E-mail offers a look inside Enron

Enron correspondence has been online for years, although in a not particularly user-friendly format. Now anyone can easily sift through the mountain of messages - business dealings, personal exchanges, mindless blather and, of course, the dirty jokes - thanks to an e-mail security company called InBoxer. You can give the thing a whirl at www.enronemail.com. There's even a contest for digging up the best specimens.

It's become perhaps the most famous and picked-over pile of e-mail in history: a half-million messages to and from 176 Enron employees made public as a result of legal proceedings spawned by the company's self-immolation.

The correspondence has been online for years, although in a not particularly user-friendly format. Now anyone can easily sift through the mountain of messages - business dealings, personal exchanges, mindless blather and, of course, the dirty jokes - thanks to an e-mail security company called InBoxer. You can give the thing a whirl at www.enronemail.com. There's even a contest for digging up the best specimens.

InBoxer CEO Roger Matus makes no bones about the site being a "shameless marketing plug" for the company's InBoxer Anti-Risk Appliance, which is expected to ship by month's end. He says the site has received "tens of thousands" of hits, thanks in part to being featured on CNN.

The Enron search exercise is great fun that can waste as much of a workday as you're willing to lose. And I've got to warn you about something else, too: There are real people with real lives in there and you never know when one might pop up to slap that voyeuristic grin off your face. My dose was a mother telling a friend she has just learned from a doctor that her pregnancy is in serious jeopardy. She tries to lighten the news with an amusing anecdote about the doctor telling her husband that the crisis would mean no more running for the wife and a suspension of "relations" for the couple. The euphemism - which hubby didn't understand - was made necessary in the doctor's mind by the presence of the couple's young child. "You had to be there," Mom writes, by which time you'll wish you weren't.

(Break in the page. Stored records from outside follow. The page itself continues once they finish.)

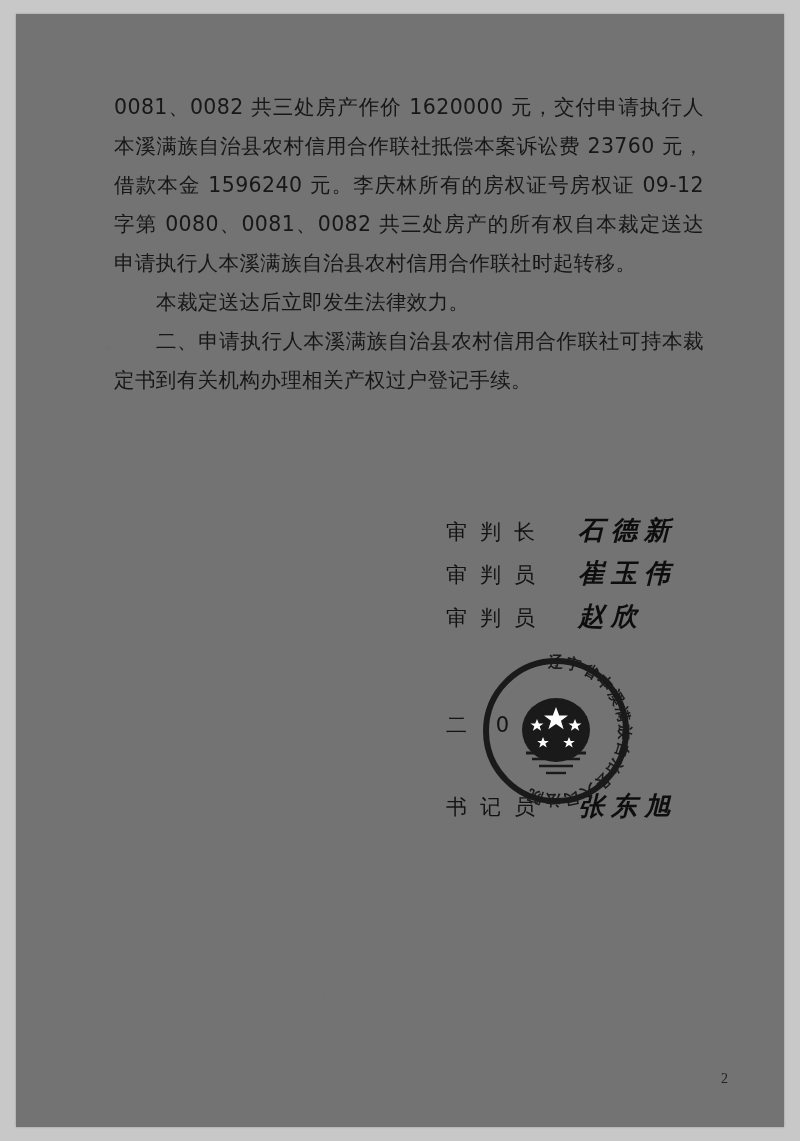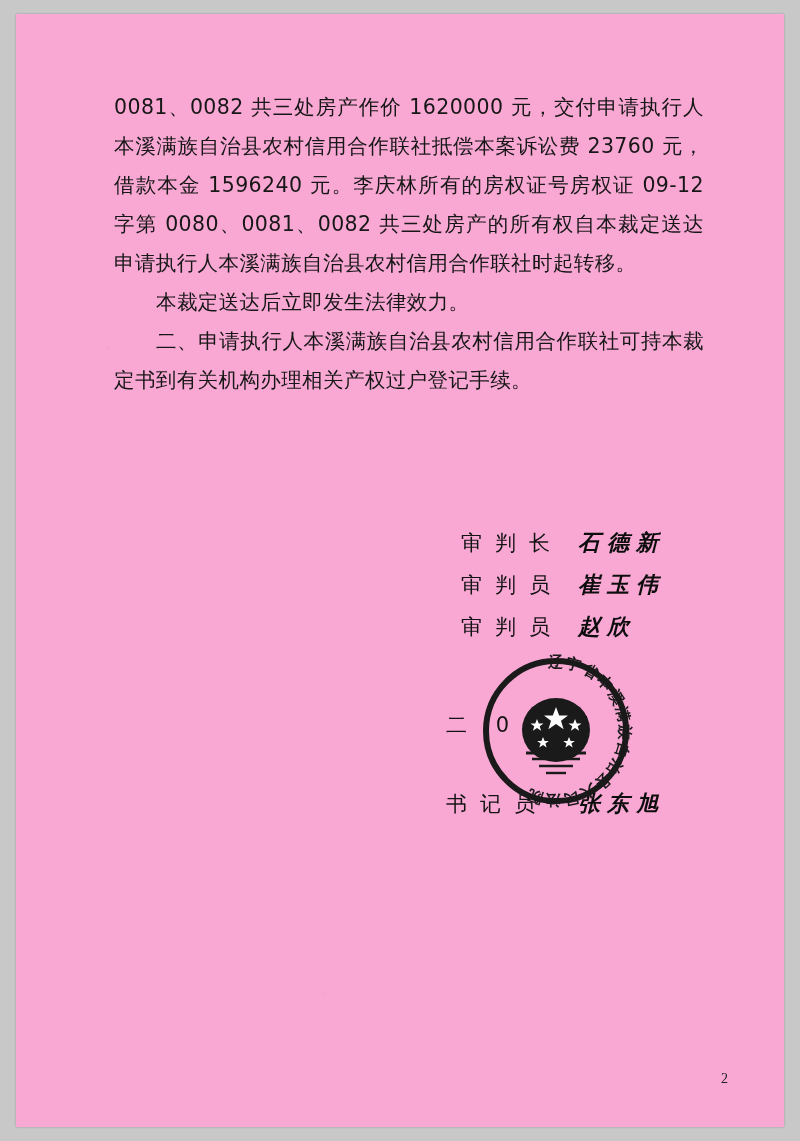"0081、0082 共三处房产作价 1620000" .page { background: #f9a8d4 -> #737373 }
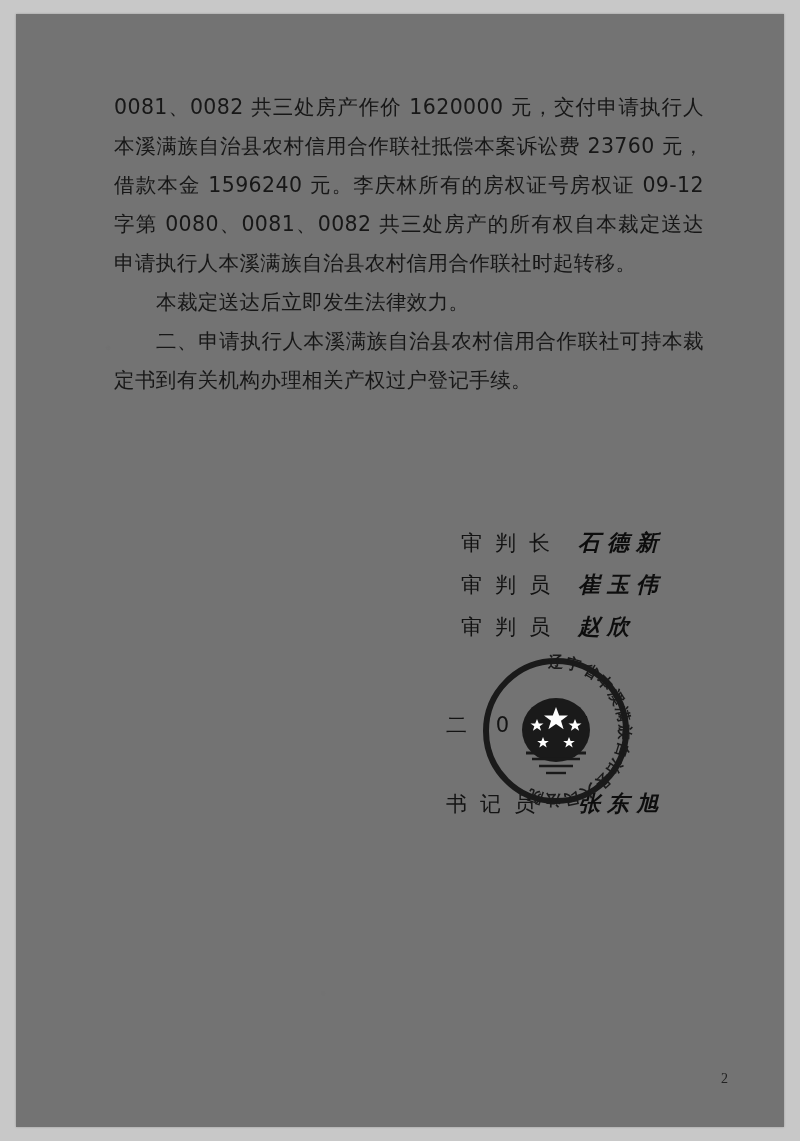"审判长" .sig-block { text-align: center -> none; top: 508px -> 496px }
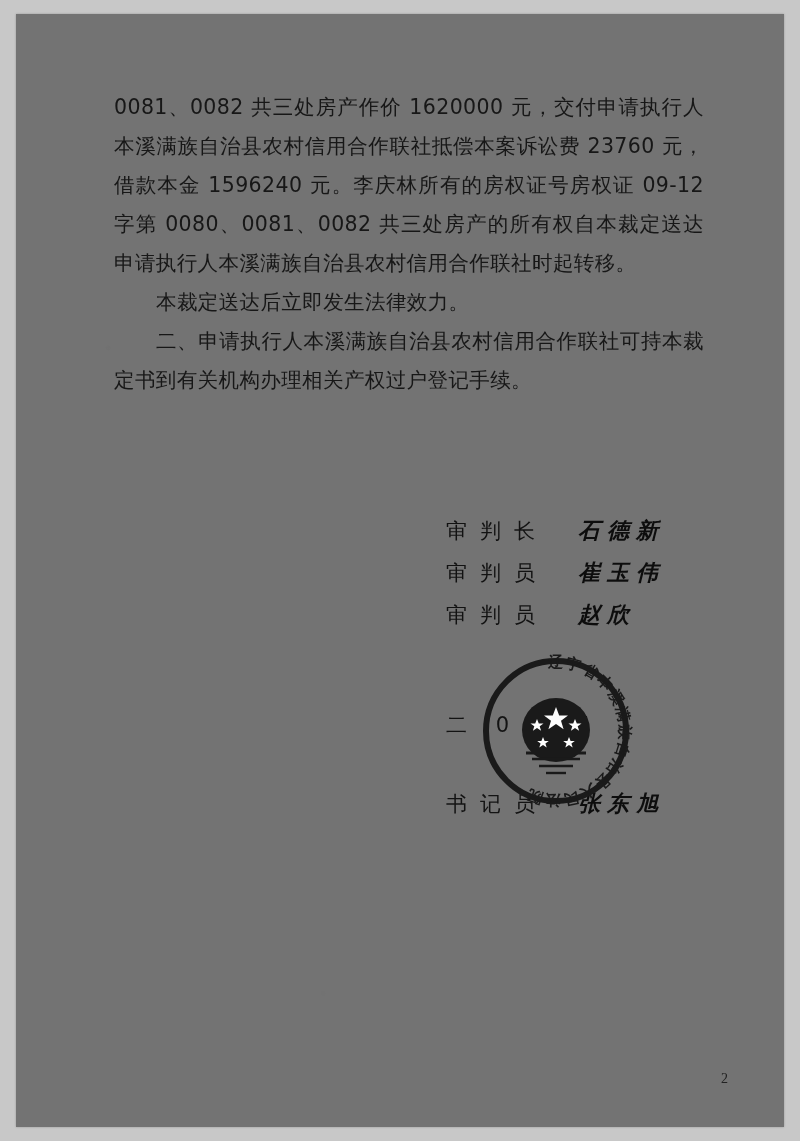"石德新" .sig-name { font-size: 22px -> 26px }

Guilt trips aside, there's no denying the amusement value of rummaging through the e-mail of others. Many of the jokes are old chestnuts, but there are a few that had me snickering. Much of the business-related correspondence is mundane or indecipherable, but others will leave you wondering how the company managed to keep the cards from collapsing as long as it did.

Being a political junkie, my favorite e-mail had to do with the relationship between indicted lobbyist Jack Abramoff and indicted former House Majority Leader Tom DeLay (R-Texas). There's been much chattering about whether Abramoff was or was not a bipartisan influence merchant, and whether DeLay was or was not cozy with Abramoff. These apparently were not open questions at Enron in 2000: "Abramoff is arguably the most influential and effective GOP lobbyist in Congress," reads the e-mail. "He also is very close to DeLay and could help enormously on that front."

InBoxer wants such indiscretions - and the trouble they can generate - to help sell Anti-Risk Appliances, which are designed to give corporate legal and human resources departments a dashboard look at what's floating around and leaving the company via e-mail. Matus believes his product can succeed by offering broad coverage over a variety of e-mail threats - and by underselling the competition.

"Part of our goal is to help with employee privacy," he says.

This seems like an odd claim, given the product by definition checks up on everyone's e-mail, but Matus does have a point. Much of the e-mail generated by a workforce is personal, benign and none of any employer's business (28% in the case of Enron, InBoxer says). Carving that chunk out of the mail stream and away from the eyes of lawyers and HR not only affords employees a measure of privacy but also drains the pool of potentially problematic e-mail down to a more manageable level.

At least that's the theory. My guess is that InBoxer customers will have a challenge selling this point to their workers, most of whom will see nothing but Big Brother.